Sementara itu, meluasnya penerapan lockdown di beberapa negara berdampak terhadap pertumbuhan kunjungan wisatawan mancanegara ke Indonesia. Dalam kurun Januari-Februari 2020, pertumbuhan wisatawan mancanegara dikategorikan negatif. Penyusutan ini menembus angka 30,42%. Dilihat dari pintu masuk utama melalui bandar udara, maka terdapat 3 provinsi dengan penurunan terbesar, yaitu Bali 32%, Nusa Tenggara Barat 32,36%, dan Sulawesi Utara 92,58% (Kemenparekraf, 2020). Uniknya, ketiga provinsi tersebut dikenal unggul dalam hal wisata bahari dan eksotisme terumbu karangnya.
Momentum Pemulihan
Di tengah pandemi, masyarakat yang menggantungkan hidup pada sektor wisata bahari praktis mengalami kegetiran. Pendapatan kian tipis, sedangkan tuntutan hidup terus berjalan. Namun di balik pukulan keras pandemi, ternyata ada maksud yang hendak disampaikan alam semesta. Pesan ini disinyalir sebagai titik awal penyeimbangan ekosistem yang selama ini diusik manusia, salah satunya terumbu karang.

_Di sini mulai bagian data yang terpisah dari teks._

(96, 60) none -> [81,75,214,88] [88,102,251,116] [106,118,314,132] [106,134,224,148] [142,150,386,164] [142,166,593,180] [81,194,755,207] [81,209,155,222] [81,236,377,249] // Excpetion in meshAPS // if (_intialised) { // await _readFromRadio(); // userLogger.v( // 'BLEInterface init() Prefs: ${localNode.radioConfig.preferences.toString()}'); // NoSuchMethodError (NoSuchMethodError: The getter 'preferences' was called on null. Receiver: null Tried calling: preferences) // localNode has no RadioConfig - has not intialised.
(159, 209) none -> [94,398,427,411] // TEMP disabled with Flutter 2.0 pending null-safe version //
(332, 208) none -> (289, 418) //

Sebelum virus korona muncul, tentu saja terumbu karang menerima dampak langsung yang timbul dari aktivitas wisata bahari, seperti kontak fisik, baik sengaja maupun tidak disengaja terhadap terumbu karang saat wisatawan melakukan diving atau snorkeling . Gangguan (disturbance ) tersebut secara kumulatif berkontribusi menekan terumbu karang (Hawkins et al,2005). Belum lagi ditambah kegiatan destructive fishing, illegal fishing , dan perubahan iklim global yang membuat suhu air laut meningkat sehingga berdampak terhadap pemerosotan luas tutupan karang.

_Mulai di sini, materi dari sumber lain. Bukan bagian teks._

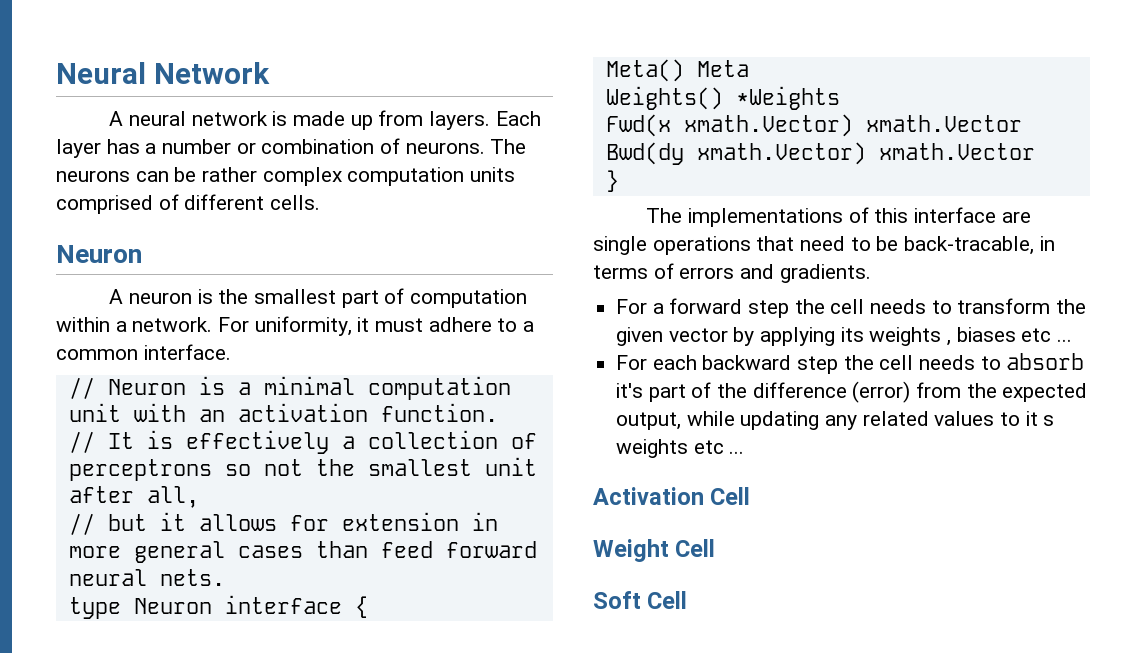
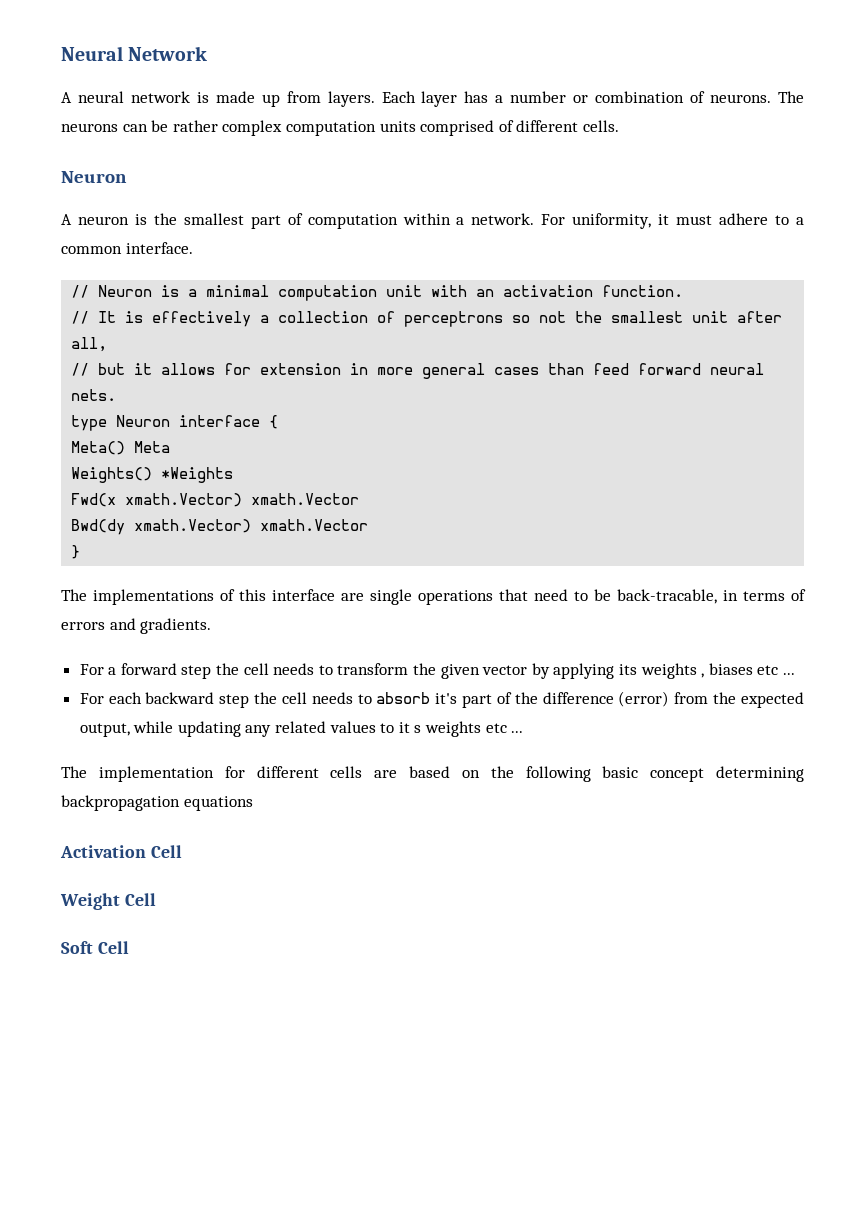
(745, 452) none -> [61,766,804,782] [61,795,253,811] // The implementation for different cells are based on the following basic concept determining backpropagation equations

Indonesia dikenal sebagai negara kepulauan (archipelago state ) dengan luas terumbu karang sebesar 2,5 juta hektare. Kurang lebih dua per tiga jenis karang dunia dapat dijumpai di Indonesia, itu sebabnya negara kita diklasifikasikan berada dalam segitiga karang (coral triangle ) dunia. Ada hal yang menarik yaitu, terdapat 569 jenis karang keras (ordo Scleractinia) dari 845 total spesies karang dunia atau sebesar 67% berada di perairan Indonesia. Angka itu tampak begitu besar. Apa jadinya kalau luas tutupan karang Indonesia berkurang? Dipastikan akan terjadi penurunan fungsi ekologis dan ekonomis yang dimiliki terumbu karang itu sendiri.

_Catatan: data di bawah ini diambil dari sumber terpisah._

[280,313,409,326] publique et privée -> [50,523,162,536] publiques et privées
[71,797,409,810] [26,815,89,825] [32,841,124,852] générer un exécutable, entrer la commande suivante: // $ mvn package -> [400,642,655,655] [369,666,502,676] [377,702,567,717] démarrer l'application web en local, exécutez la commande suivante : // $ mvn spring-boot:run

Terumbu karang diketahui mampu mengurangi erosi, sebagai tempat penyedia makanan bagi biota laut, tempat berlindung dan tempat pemijahan (nursery ground ) bagi beberapa biota karang ekonomis seperti jenis ikan karang, tiram mutiara, udang karang, dan biota karang ekonomis lainnya. Bayangkan saja bila kualitas dan tutupan karang menurun, masyarakat di kawasan pesisir dan para operator wisata bahari yang menggantungkan hidup dari kunjungan wisatawan pasti merugi. Faktor penyebabnya jelas. Keindahan panorama objek bawah laut yang dulu menawan bagi wisatawan dirasa kurang atraktif lagi. Di sisi lain, nelayan akan menjerit akibat gagal memenuhi permintaan konsumen atas ikan karang dan beberapa biota karang ekonomis.